## WHAT THE EXERCISE ASKS
Lines outside the range are not wanted. Give again exactly the lines between the line holding "order number: XK-43854 -> XK-43853" and the line holding "Duct Sealing: none -> 1", inclusive, from the listing below.

## DATA FOR ANALYSIS
□ □ □ □ □ □ □

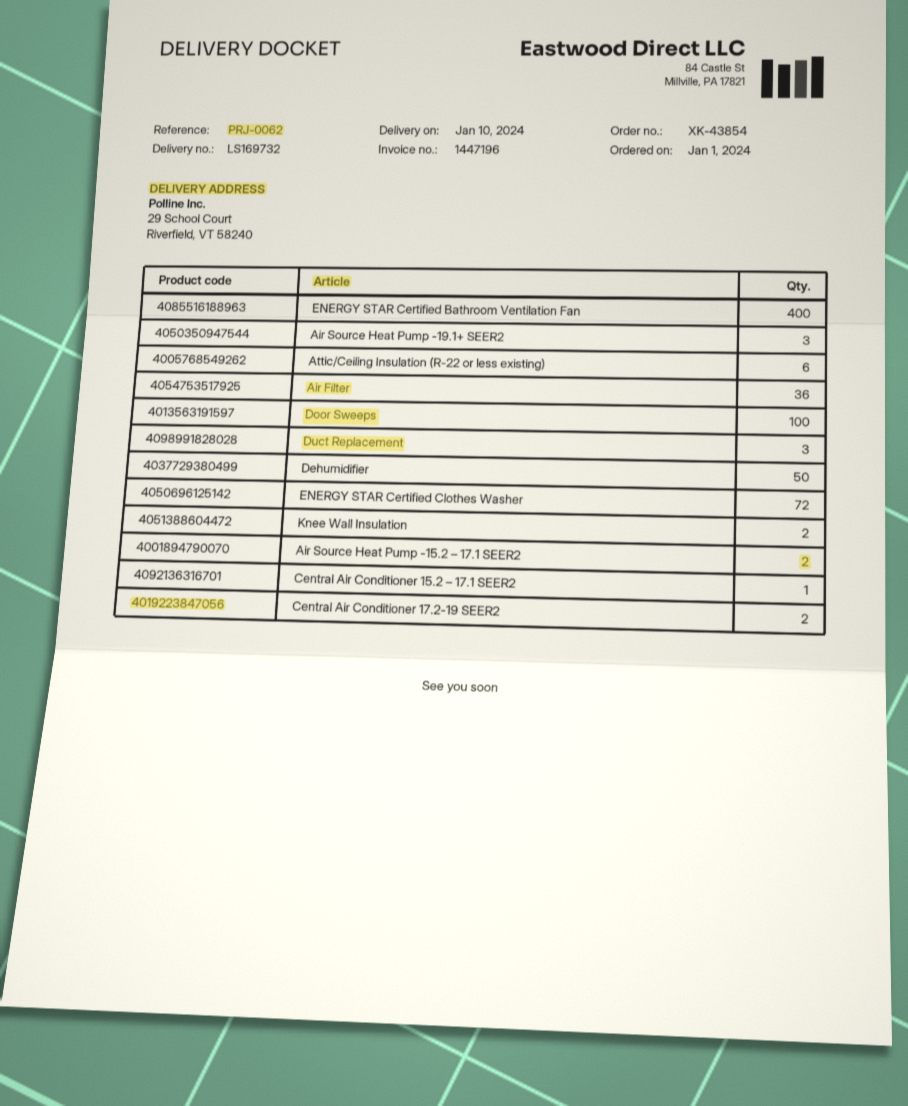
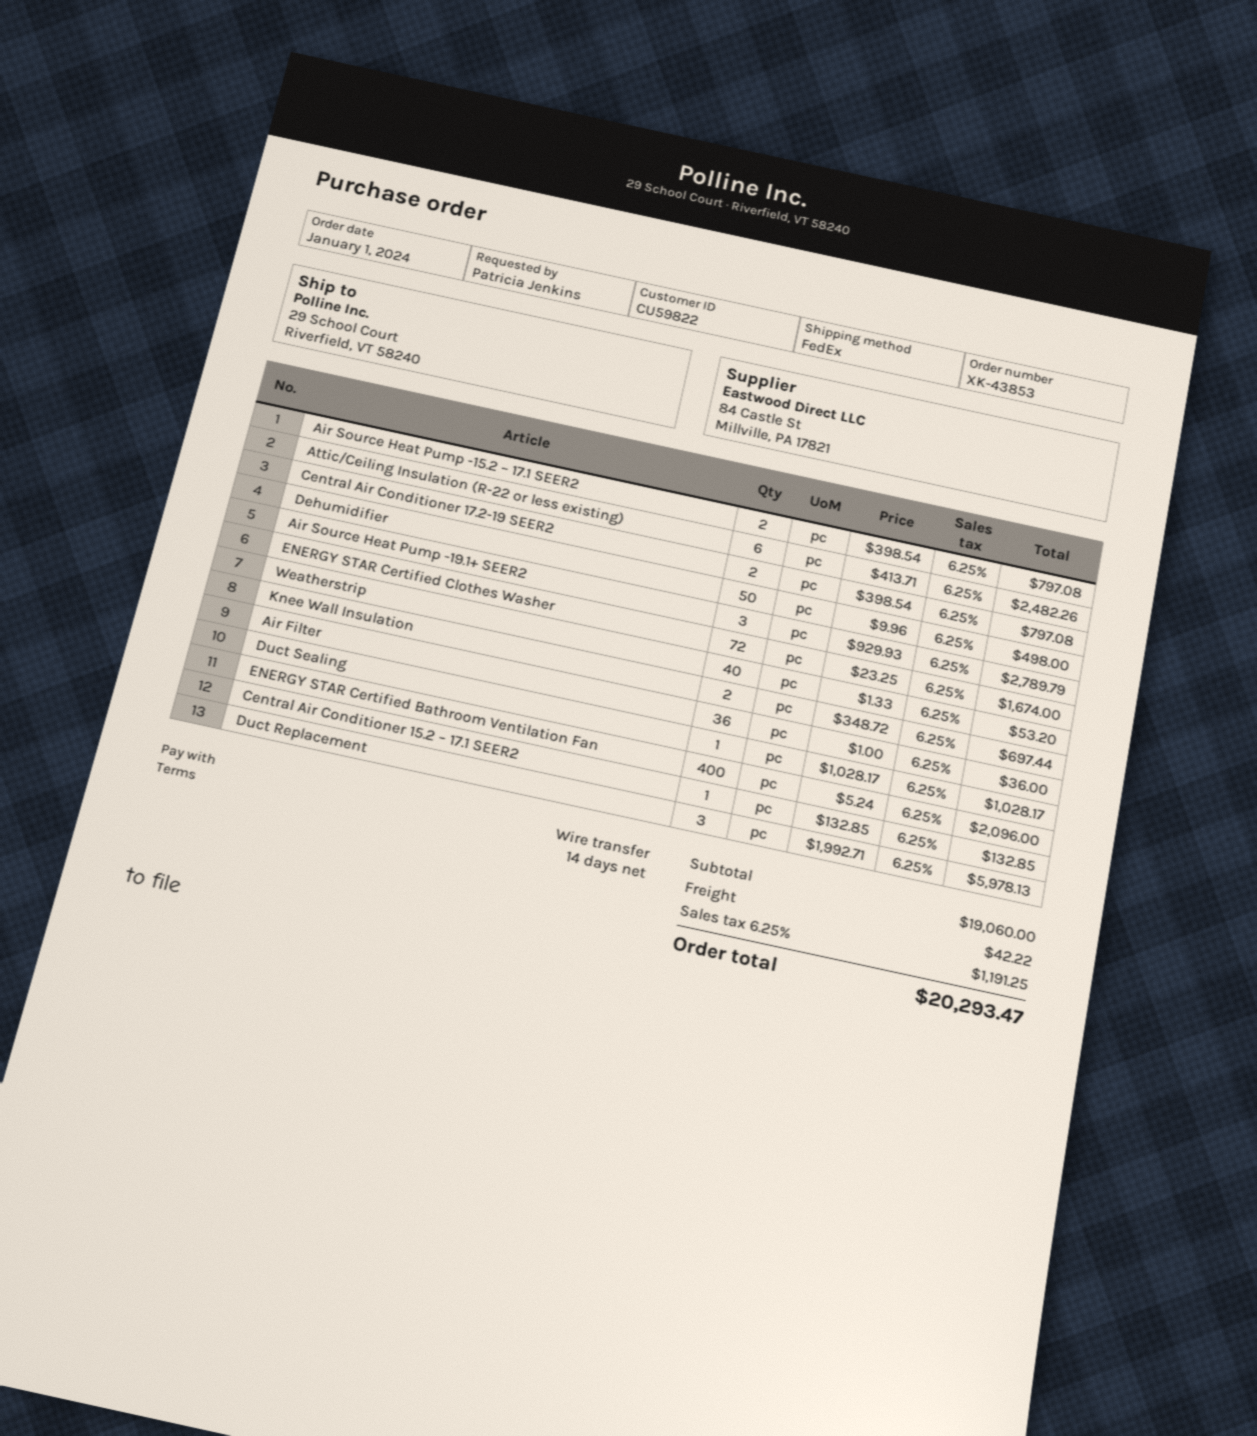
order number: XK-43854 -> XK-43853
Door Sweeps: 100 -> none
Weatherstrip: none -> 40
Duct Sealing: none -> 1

□ □ □ □ □ □ □

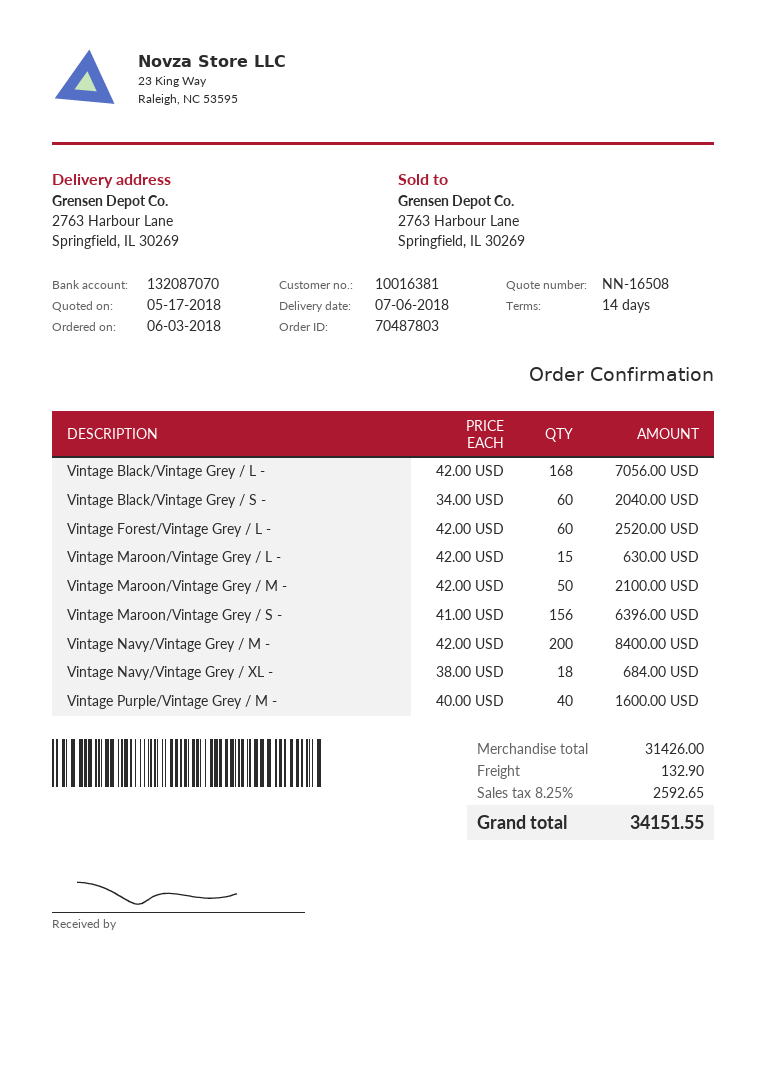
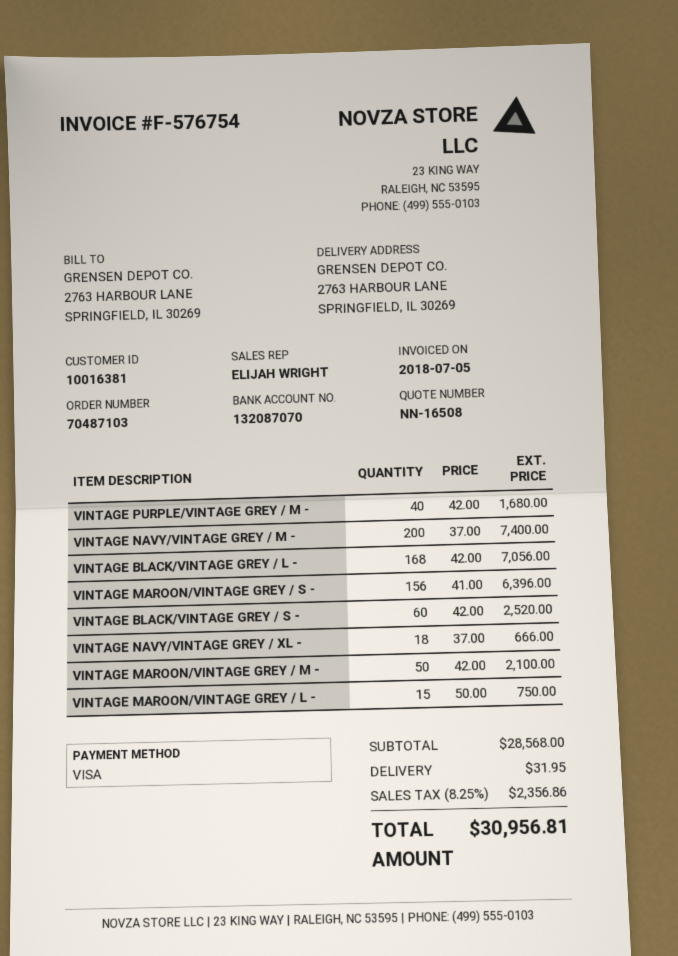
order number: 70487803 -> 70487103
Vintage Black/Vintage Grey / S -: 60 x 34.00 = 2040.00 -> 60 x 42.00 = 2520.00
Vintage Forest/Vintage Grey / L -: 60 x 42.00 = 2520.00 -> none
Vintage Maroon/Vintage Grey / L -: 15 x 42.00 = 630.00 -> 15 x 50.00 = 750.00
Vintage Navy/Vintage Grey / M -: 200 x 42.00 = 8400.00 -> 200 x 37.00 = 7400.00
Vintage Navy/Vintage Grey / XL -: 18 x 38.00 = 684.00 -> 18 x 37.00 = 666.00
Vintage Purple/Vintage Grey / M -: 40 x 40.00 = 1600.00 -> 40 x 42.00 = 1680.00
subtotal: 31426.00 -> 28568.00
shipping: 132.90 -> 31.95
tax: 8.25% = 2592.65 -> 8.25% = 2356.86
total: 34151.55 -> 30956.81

□ □ □ □ □ □ □

## ANSWER AREA
order number: XK-43854 -> XK-43853
Door Sweeps: 100 -> none
Weatherstrip: none -> 40
Duct Sealing: none -> 1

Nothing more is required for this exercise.